During that time period, the industry faced two “near-death experiences,” he said: between 2014 and 2016, and again in 2020 amid the Covid-19 pandemic.
“As a result of how badly oil and gas stocks performed during this time, it is obvious why so many institutional funds soured on energy as a result,” he added. “It makes no sense to ‘blame’ ESG for that.”
University of Texas law professor David Spence, who specializes in the law and politics of energy regulation, echoed that point, noting that investors are heavily influenced by the price of oil, projections of future demand and availability of better returns from other investments.
Another researcher, Gautam Jain of Columbia University’s Center on Global Energy Policy, specifically looked into the industry’s cost of borrowing money.
He set out to determine whether it has become more expensive for oil and gas companies to borrow money via issuing debt — a trend that would indicate lower investor interest in oil and gas bonds.
“We looked at the amount of financing being provided to oil and gas companies by banks. That has stayed very steady. And we looked at the cost of debt. And that is close to the [low] end of the historical range, compared with the broad credit market and accounting for the increase in U.S. interest rates,” Jain said. “So it doesn’t bear out that ESG is playing a role.”
Experts also dismissed the argument that ESG is driving energy shortages and higher prices for consumers.
Clark Williams-Derry, an energy finance analyst with the Institute for Energy Economics and Financial Analysis, said those challenges had little to nothing to do with ESG — and everything to do with other factors.
Two key drivers: the Covid-19 pandemic, when energy prices plummeted due to a major drop in demand, and Russia’s invasion of Ukraine, which sent oil and gas prices skyward amid uncertainty around sanctions and global supply shortages.
“Prices were going crazy, and it was specifically because of the war,” Williams-Derry said.
That gave ESG critics “a toehold to say, ‘Oh, look, ESG is raising prices,'” he added, ignoring the “global war in Europe involving one of the world’s three largest oil producers. And that’s on the heels of the Covid whipsaw.”
Asked for comment, Gunasekara said in an email that ESG is the “corporate version of Team Biden’s regulatory assault to ‘end all fossil fuels,'” which “makes drawing a direct line of financial action to financial consequence difficult.”
During a phone interview, Isaac referred E&E News back to his congressional testimony and repeated the argument that a deluge of financial firms are “sanctioning” oil and gas companies. Financial firms including BlackRock Inc. and JPMorgan Chase & Co. have denied those allegations and affirmed their commitment to their oil and gas clients.

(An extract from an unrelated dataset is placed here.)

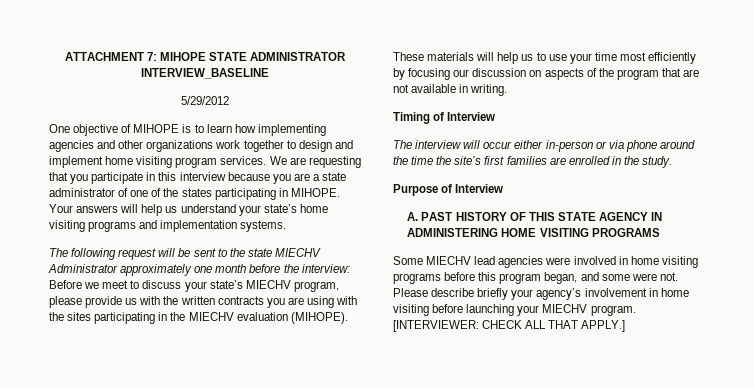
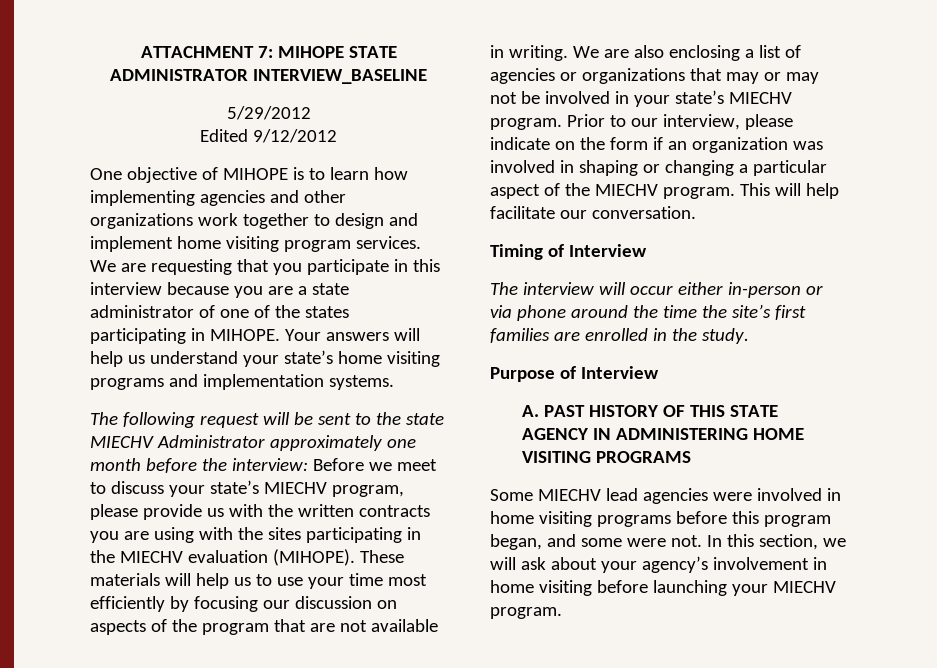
+ Edited 9/12/2012
+ We are also enclosing a list of agencies or organizations that may or may not be involved in your state’s MIECHV program. Prior to our interview, please indicate on the form if an organization was involved in shaping or changing a particular aspect of the MIECHV program. This will help facilitate our conversation.
- Please describe briefly your agency’s involvement in home visiting before launching your MIECHV program. [INTERVIEWER: CHECK ALL THAT APPLY.]
+ In this section, we will ask about your agency’s involvement in home visiting before launching your MIECHV program.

The criticism further falls apart when one considers industry trends over the past decade, Williams-Derry and Molchanov said. Natural gas production is at an all-time high, and oil production is near its pre-pandemic peak in the United States and still rising. Both natural gas and oil prices, meanwhile, are well below where they were for most of the past decade.
“Energy prices only seem high if we compare them to the crisis period of 2020, when prices of practically everything temporarily dropped amid lockdowns,” Molchanov said.
“The rhetoric may be ‘Let’s help consumers,'” Williams-Derry said. “But the substance of the rhetoric is unrelated to consumer concerns.”